**Directions:**
Go to the line with "html: none ->" in the entries below and write out every line from there through the line with "font-weight: none ->", exactly and without pictures.

**Record excerpts:**
************

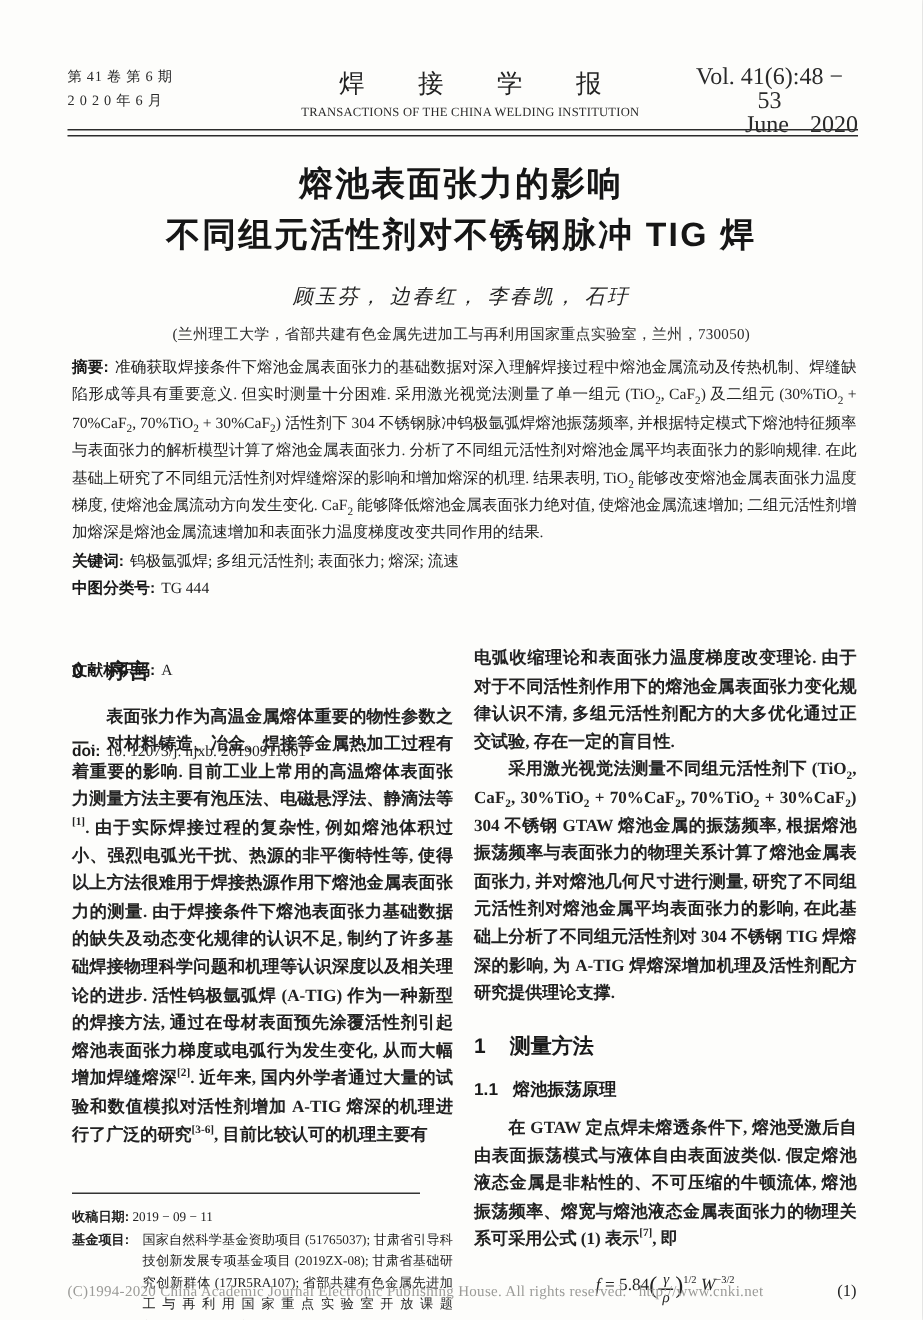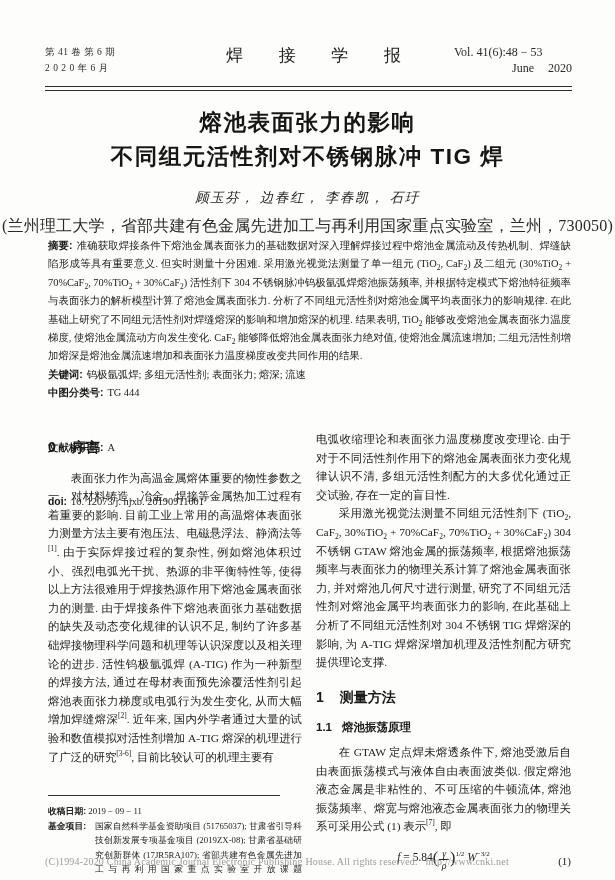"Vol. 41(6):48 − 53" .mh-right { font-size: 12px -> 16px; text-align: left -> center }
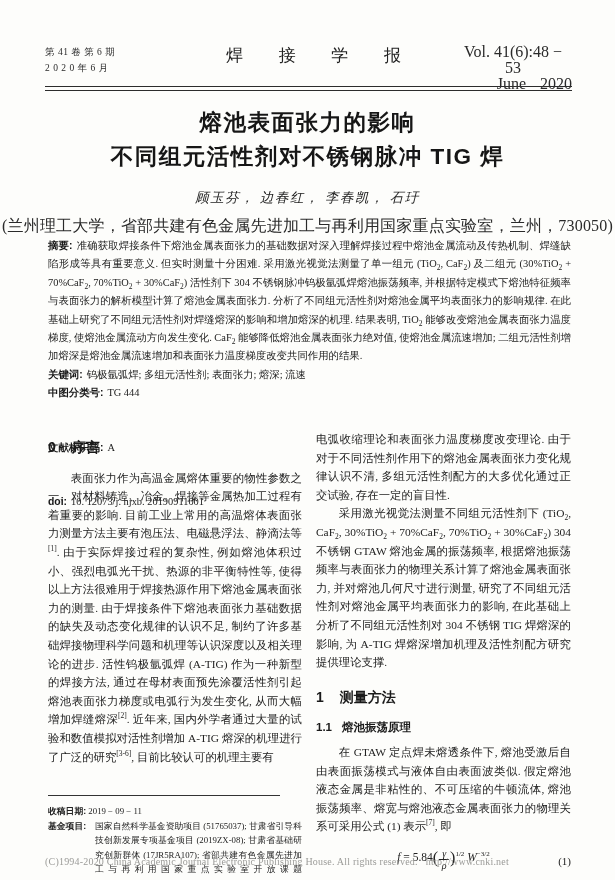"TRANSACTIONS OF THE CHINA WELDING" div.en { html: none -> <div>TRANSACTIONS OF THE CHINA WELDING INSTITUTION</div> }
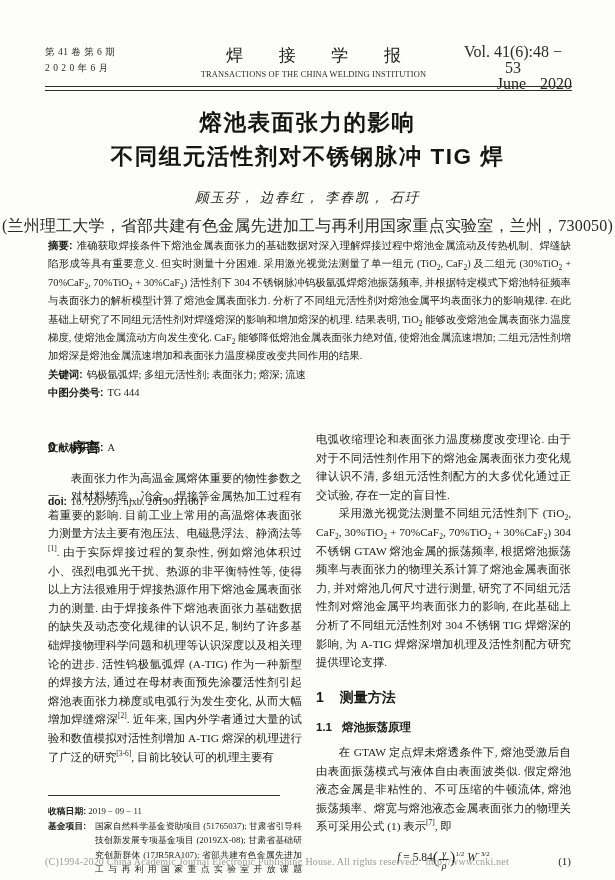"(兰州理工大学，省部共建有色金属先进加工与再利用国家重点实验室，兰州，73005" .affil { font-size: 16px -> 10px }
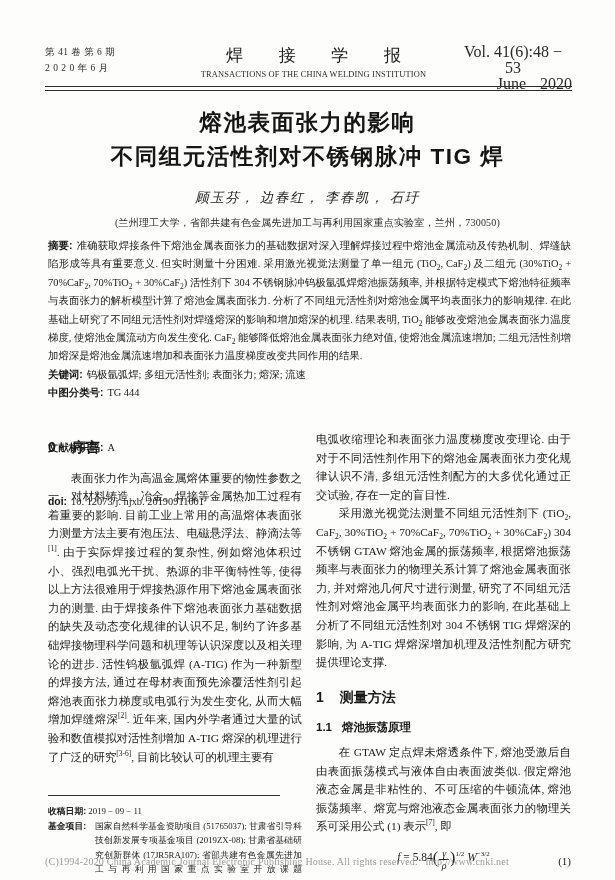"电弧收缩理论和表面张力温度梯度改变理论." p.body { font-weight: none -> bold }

************

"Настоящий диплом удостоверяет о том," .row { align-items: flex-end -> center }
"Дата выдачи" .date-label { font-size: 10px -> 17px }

************

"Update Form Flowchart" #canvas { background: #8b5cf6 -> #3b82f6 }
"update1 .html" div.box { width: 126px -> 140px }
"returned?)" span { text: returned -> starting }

************

**Exercise answer:**
"TRANSACTIONS OF THE CHINA WELDING" div.en { html: none -> <div>TRANSACTIONS OF THE CHINA WELDING INSTITUTION</div> }
"(兰州理工大学，省部共建有色金属先进加工与再利用国家重点实验室，兰州，73005" .affil { font-size: 16px -> 10px }
"电弧收缩理论和表面张力温度梯度改变理论." p.body { font-weight: none -> bold }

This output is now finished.